Highly coloured and electrophoretically active polymer microparticles via staggered dispersion polymerisation in supercritical carbon dioxide and dodecane†
Abstract
Devices featuring electrophoretic displays (EPD) have become extremely popular in recent years because of their low power consumption, high readability and thin display designs, but a product with a full colour gamut comparable with liquid crystal displays (LCDs) has not yet been commercialised. In this article, we demonstrate that staggering the addition of methyl methacrylate (MMA) monomer and low quantities of a coloured dye crosslinker is an effective route to producing well-defined and covalently-linked, strongly coloured PMMA microparticles in one-pot, via dispersion polymerisation in supercritical carbon dioxide (scCO2).
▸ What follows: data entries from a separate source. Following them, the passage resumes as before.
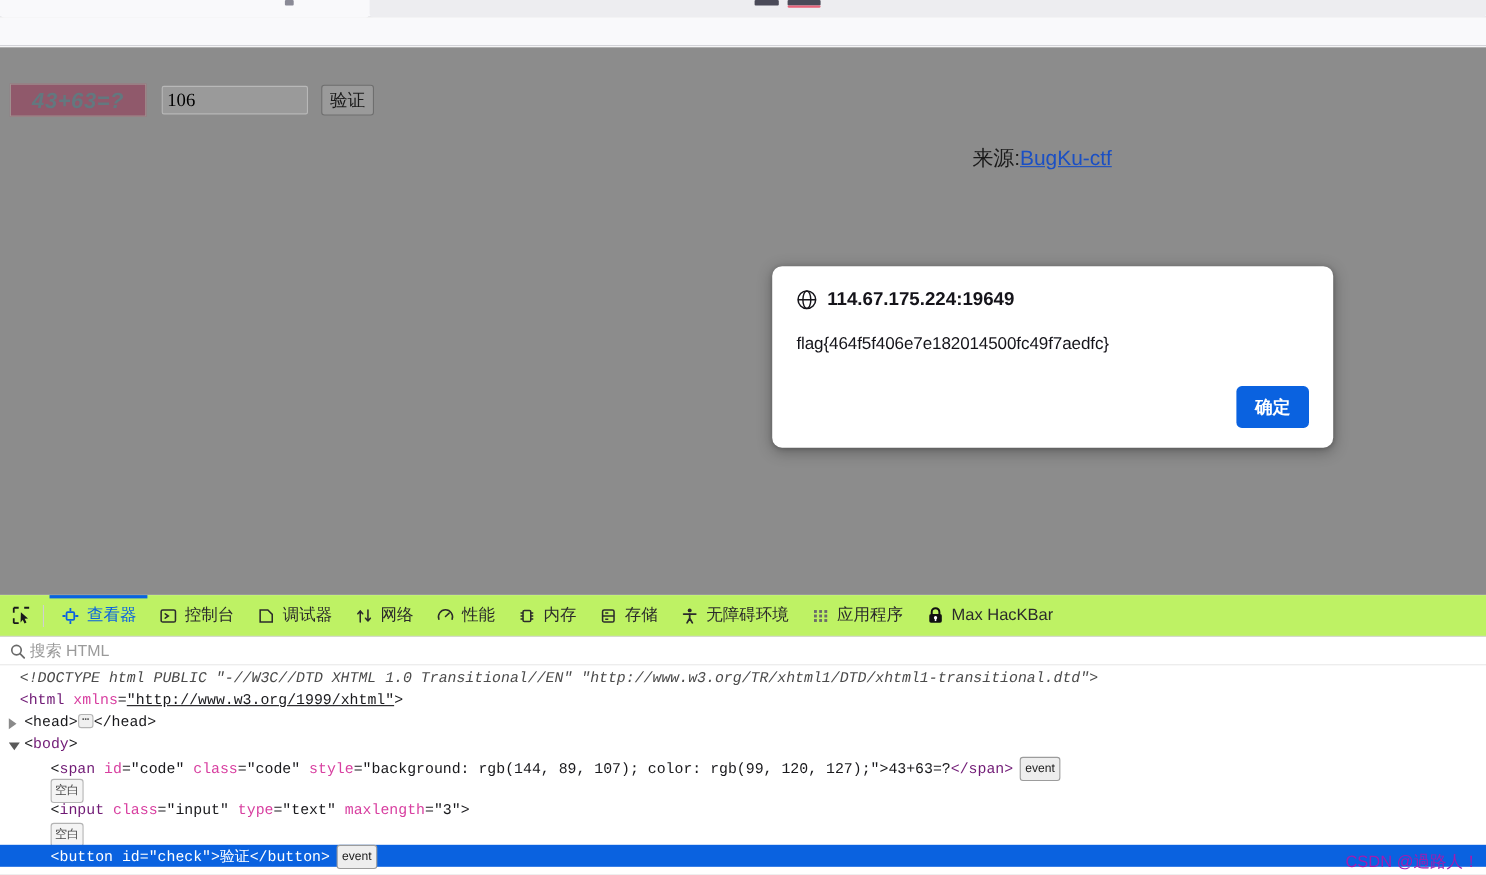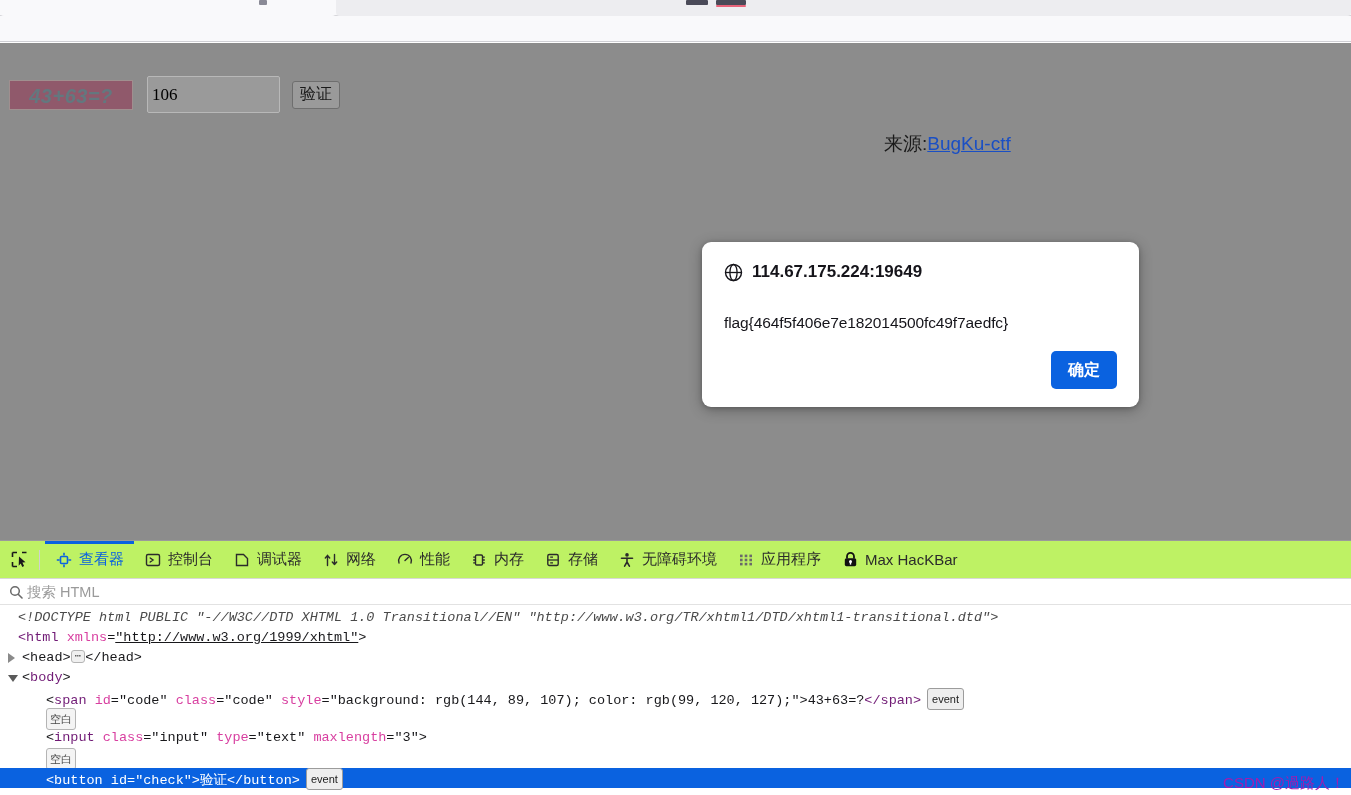"106" .answer-input { height: 37px -> 26px }
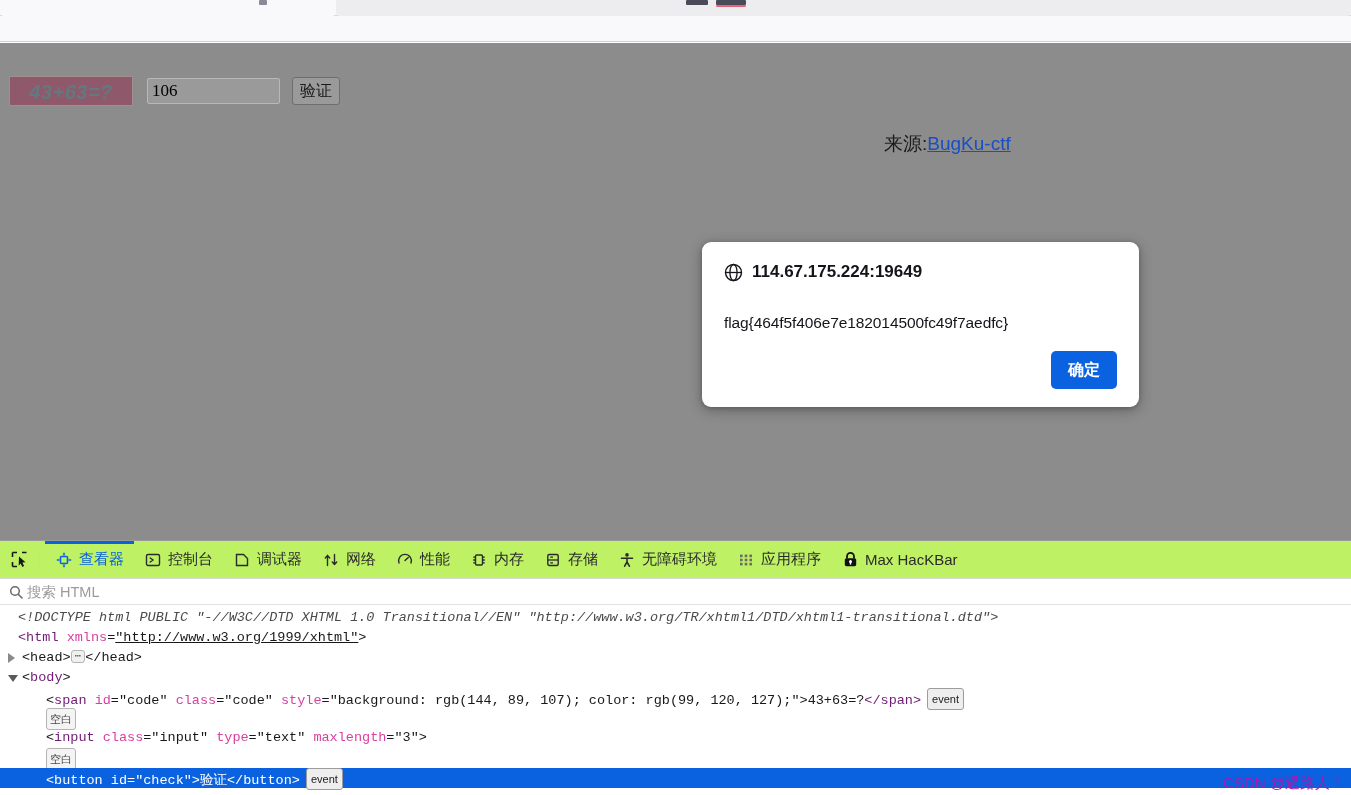"114.67.175.224:19649" .modal { width: 437px -> 510px }
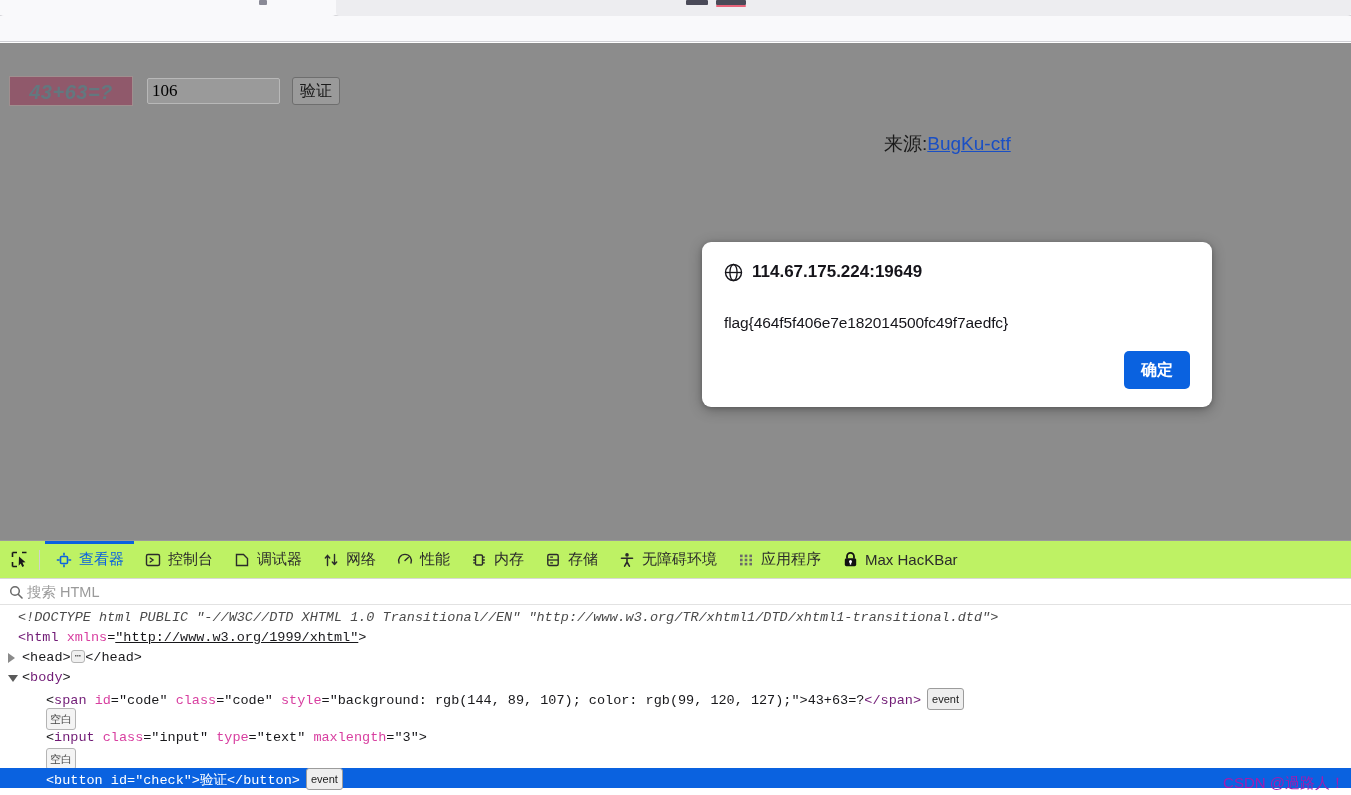"flag{464f5f406e7e182014500fc49f7aedfc}" .modal-message { margin-top: 32px -> 22px }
This novel methodology is synthetically simple, readily scalable and has the added cachet of being cost effective because the functional molecules can be confined on the microparticle surface such that even at low concentrations, the resulting materials are brightly coloured. We then demonstrate the applicability of this approach to another functional comonomer/crosslinker system in 2-dimethylaminoethyl methacrylate (DMAEMA)/ethyleneglycol dimethacrylate (EGDMA), in this case allowing hierarchically structured ‘pomegranate-like’ microparticles with polarisable charge to be produced over a range of DMAEMA loadings as high as 44 wt%. Finally, the performance of these materials in out-of-plane EPD test cells is compared against analogues synthesised in dodecane. These tests revealed that the coloured microparticles fabricated in scCO2 performed as well as or better than their dodecane synthesised counterparts, consistently producing the cleanest white state and achieving effective colour switching over ten cycles.